**Available records:**
★ ★ ★ ★ ★

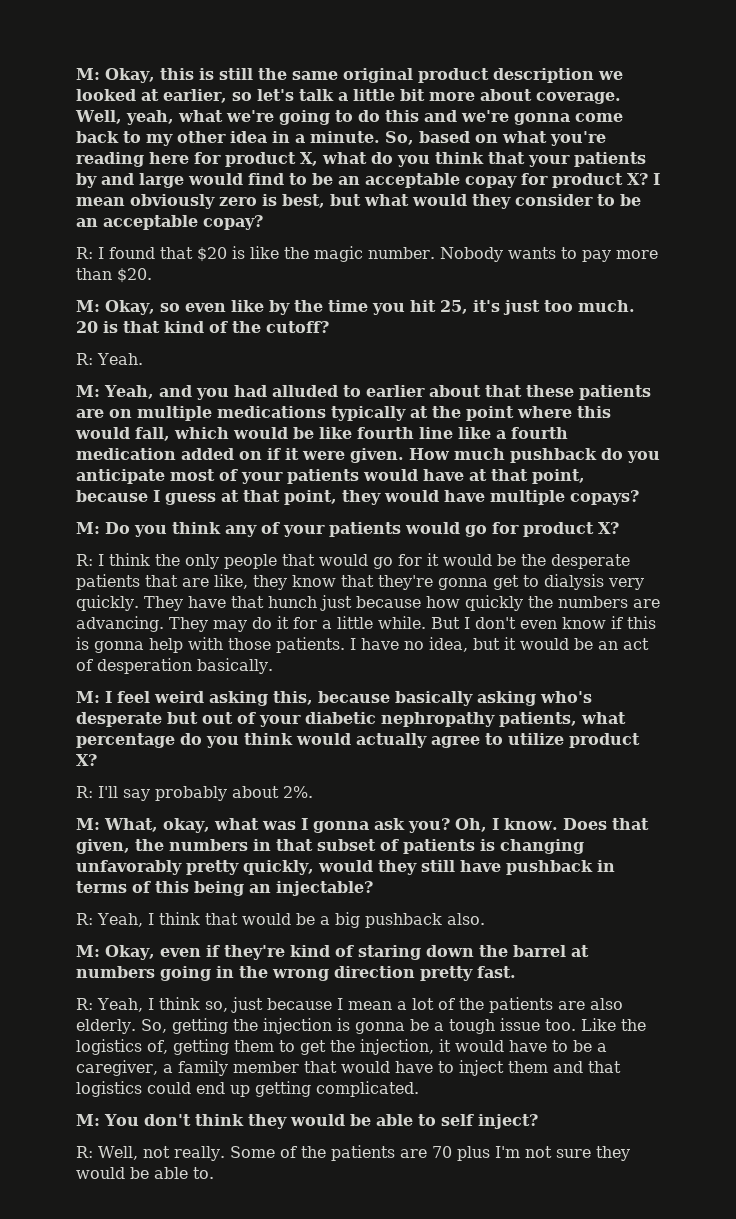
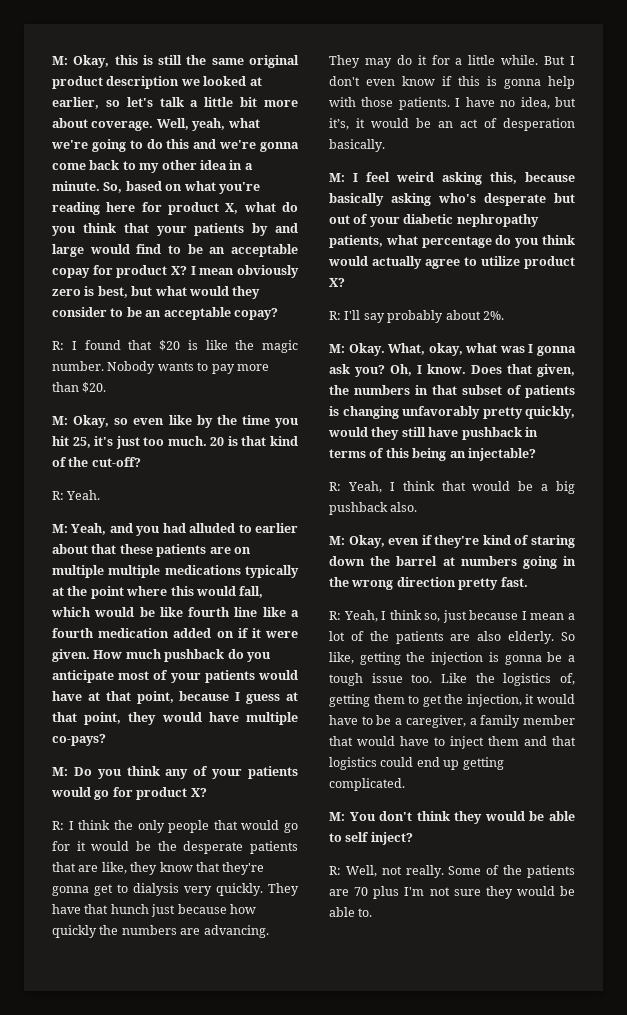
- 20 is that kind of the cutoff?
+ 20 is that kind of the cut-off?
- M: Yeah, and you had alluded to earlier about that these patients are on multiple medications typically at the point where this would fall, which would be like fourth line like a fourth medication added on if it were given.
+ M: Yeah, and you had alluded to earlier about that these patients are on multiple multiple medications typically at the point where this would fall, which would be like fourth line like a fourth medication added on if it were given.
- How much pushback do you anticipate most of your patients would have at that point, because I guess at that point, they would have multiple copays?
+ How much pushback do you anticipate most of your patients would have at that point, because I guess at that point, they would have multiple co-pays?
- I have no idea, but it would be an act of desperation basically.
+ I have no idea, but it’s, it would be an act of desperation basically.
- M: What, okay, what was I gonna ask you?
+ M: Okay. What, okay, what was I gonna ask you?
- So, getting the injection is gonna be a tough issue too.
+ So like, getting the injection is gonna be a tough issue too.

★ ★ ★ ★ ★

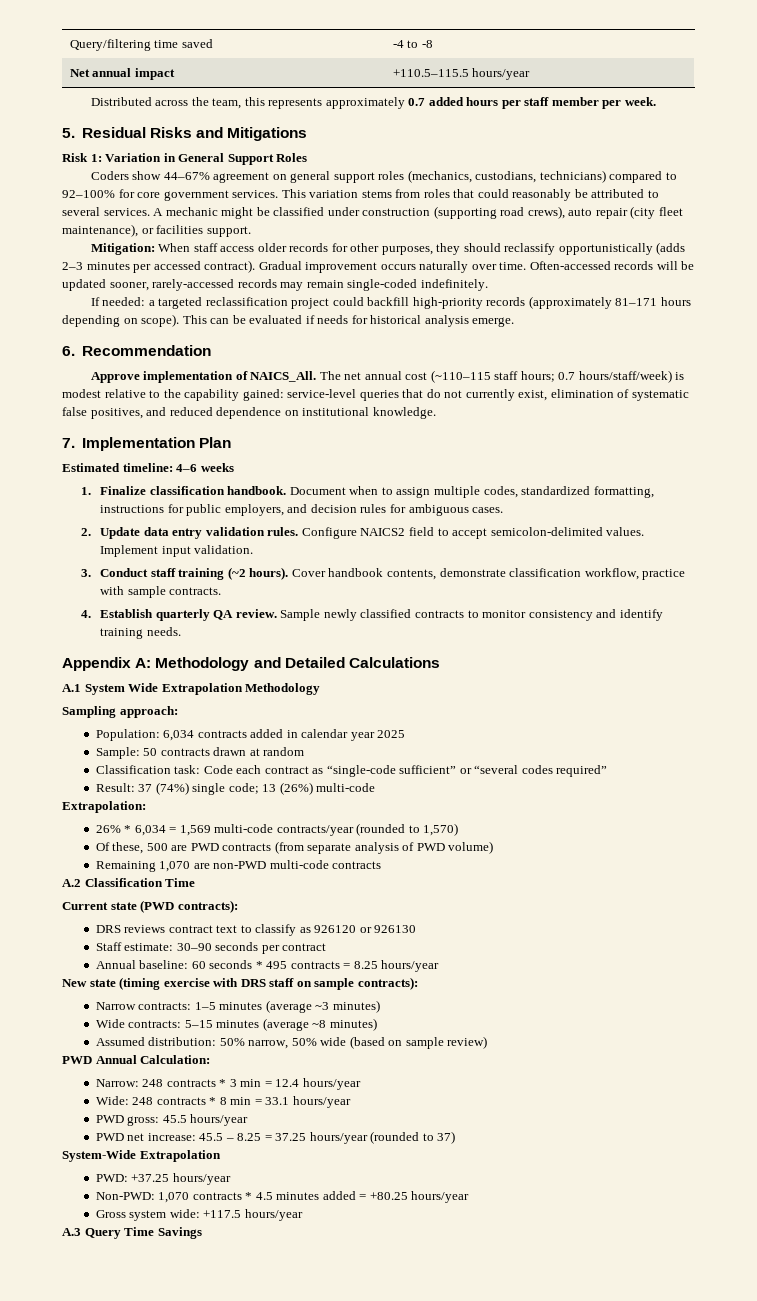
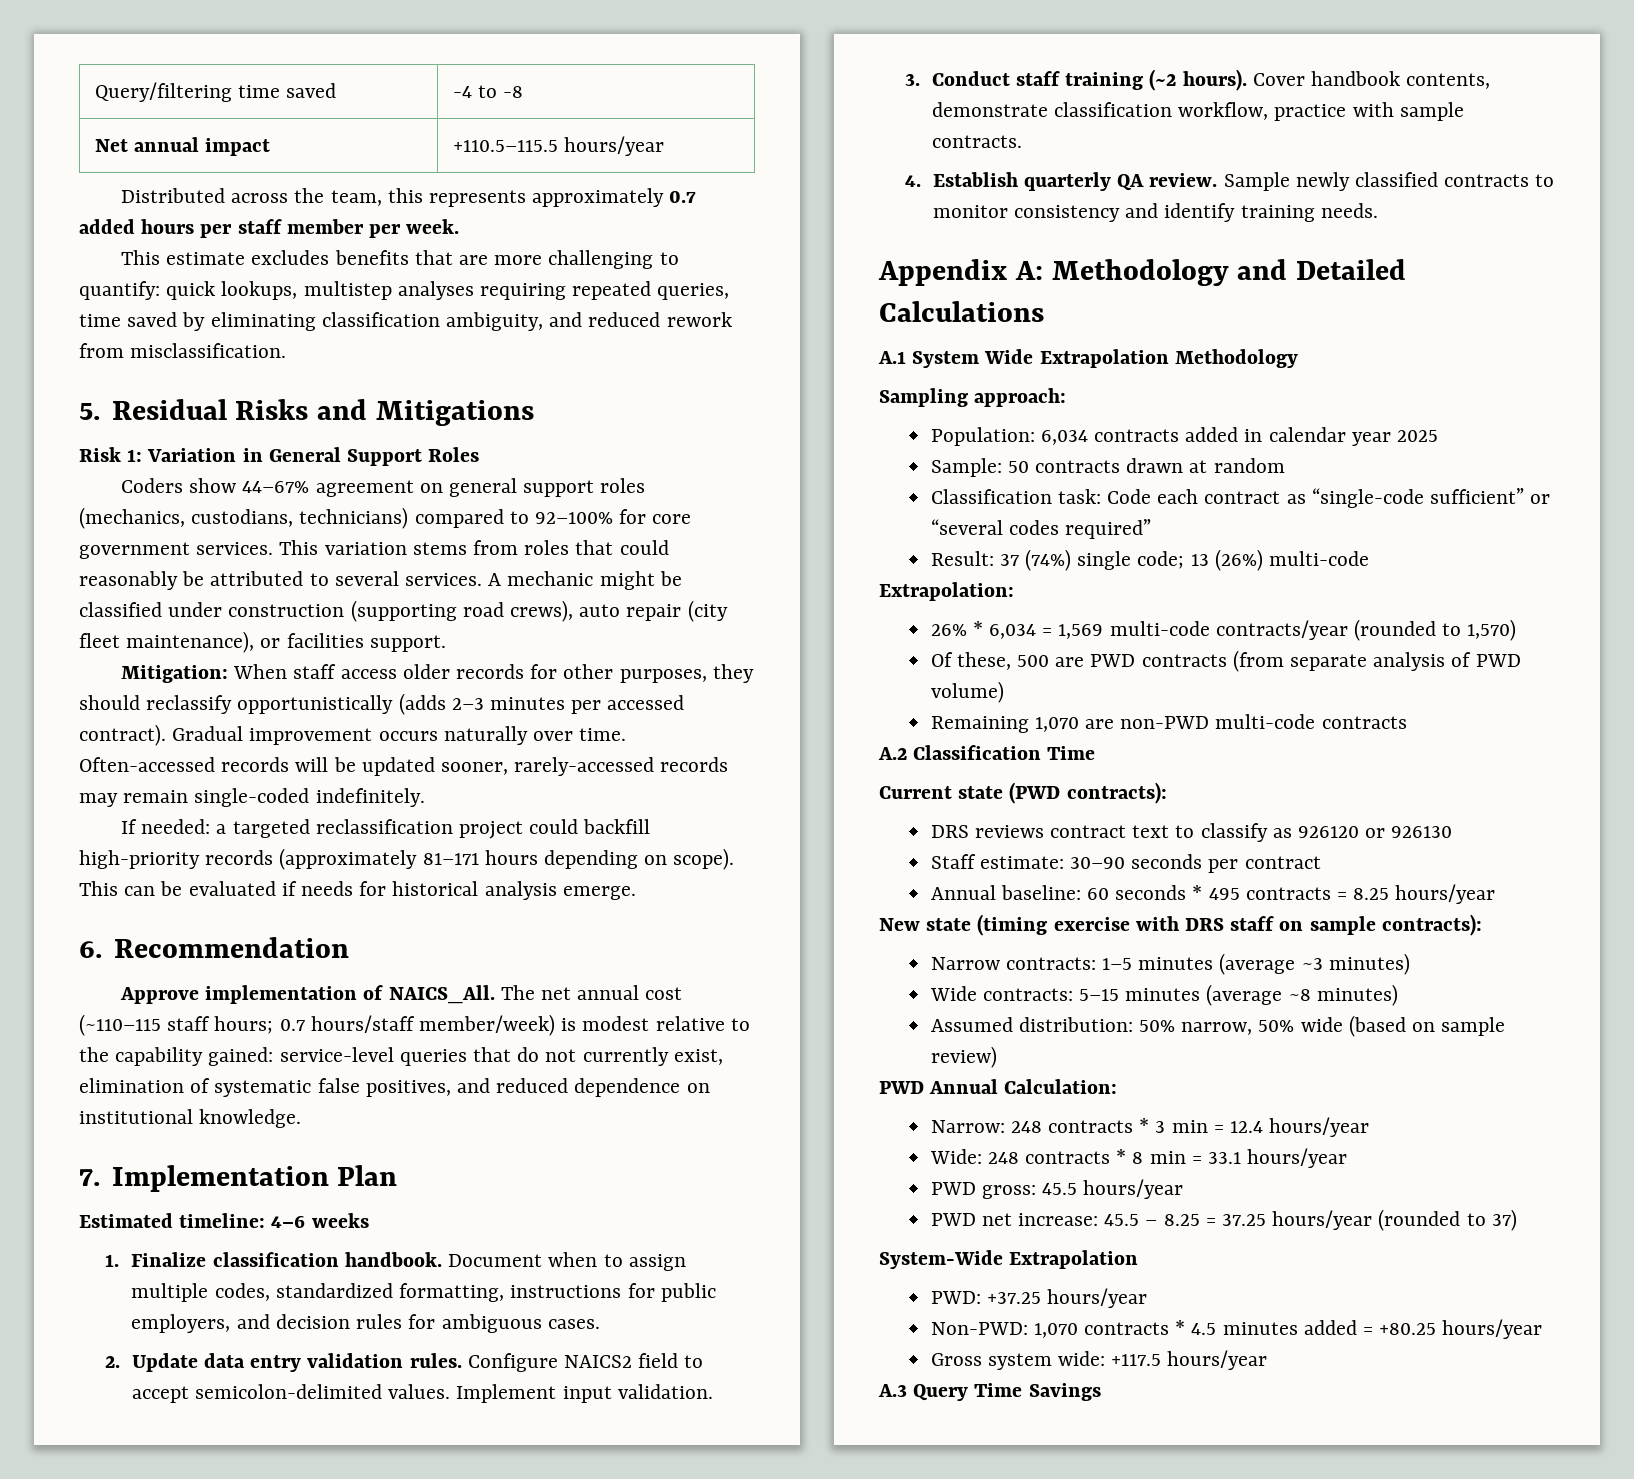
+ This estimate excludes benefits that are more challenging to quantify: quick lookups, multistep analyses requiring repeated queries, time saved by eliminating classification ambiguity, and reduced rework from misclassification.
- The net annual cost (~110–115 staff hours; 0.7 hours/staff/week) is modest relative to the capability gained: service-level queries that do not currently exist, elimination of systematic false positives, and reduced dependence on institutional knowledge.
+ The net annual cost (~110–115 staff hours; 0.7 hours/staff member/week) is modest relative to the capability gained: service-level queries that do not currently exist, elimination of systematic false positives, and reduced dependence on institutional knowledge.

★ ★ ★ ★ ★

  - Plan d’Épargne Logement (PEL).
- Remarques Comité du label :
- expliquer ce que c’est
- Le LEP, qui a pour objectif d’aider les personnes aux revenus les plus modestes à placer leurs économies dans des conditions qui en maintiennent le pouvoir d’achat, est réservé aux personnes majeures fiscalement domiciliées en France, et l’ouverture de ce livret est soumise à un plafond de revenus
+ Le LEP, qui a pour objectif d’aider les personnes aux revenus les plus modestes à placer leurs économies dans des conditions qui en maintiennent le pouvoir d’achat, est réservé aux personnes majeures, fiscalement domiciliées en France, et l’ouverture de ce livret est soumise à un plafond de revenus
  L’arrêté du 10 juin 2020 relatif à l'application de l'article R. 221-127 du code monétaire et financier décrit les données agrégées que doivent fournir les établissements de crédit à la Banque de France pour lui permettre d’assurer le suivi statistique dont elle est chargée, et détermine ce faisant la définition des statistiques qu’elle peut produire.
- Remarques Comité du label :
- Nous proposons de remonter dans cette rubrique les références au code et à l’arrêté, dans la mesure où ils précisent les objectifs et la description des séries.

★ ★ ★ ★ ★

**Exercise instructions:**
Search the material above for the string "getting", and copy every line in which it turns up.

**Written answer:**
- So, getting the injection is gonna be a tough issue too.
+ So like, getting the injection is gonna be a tough issue too.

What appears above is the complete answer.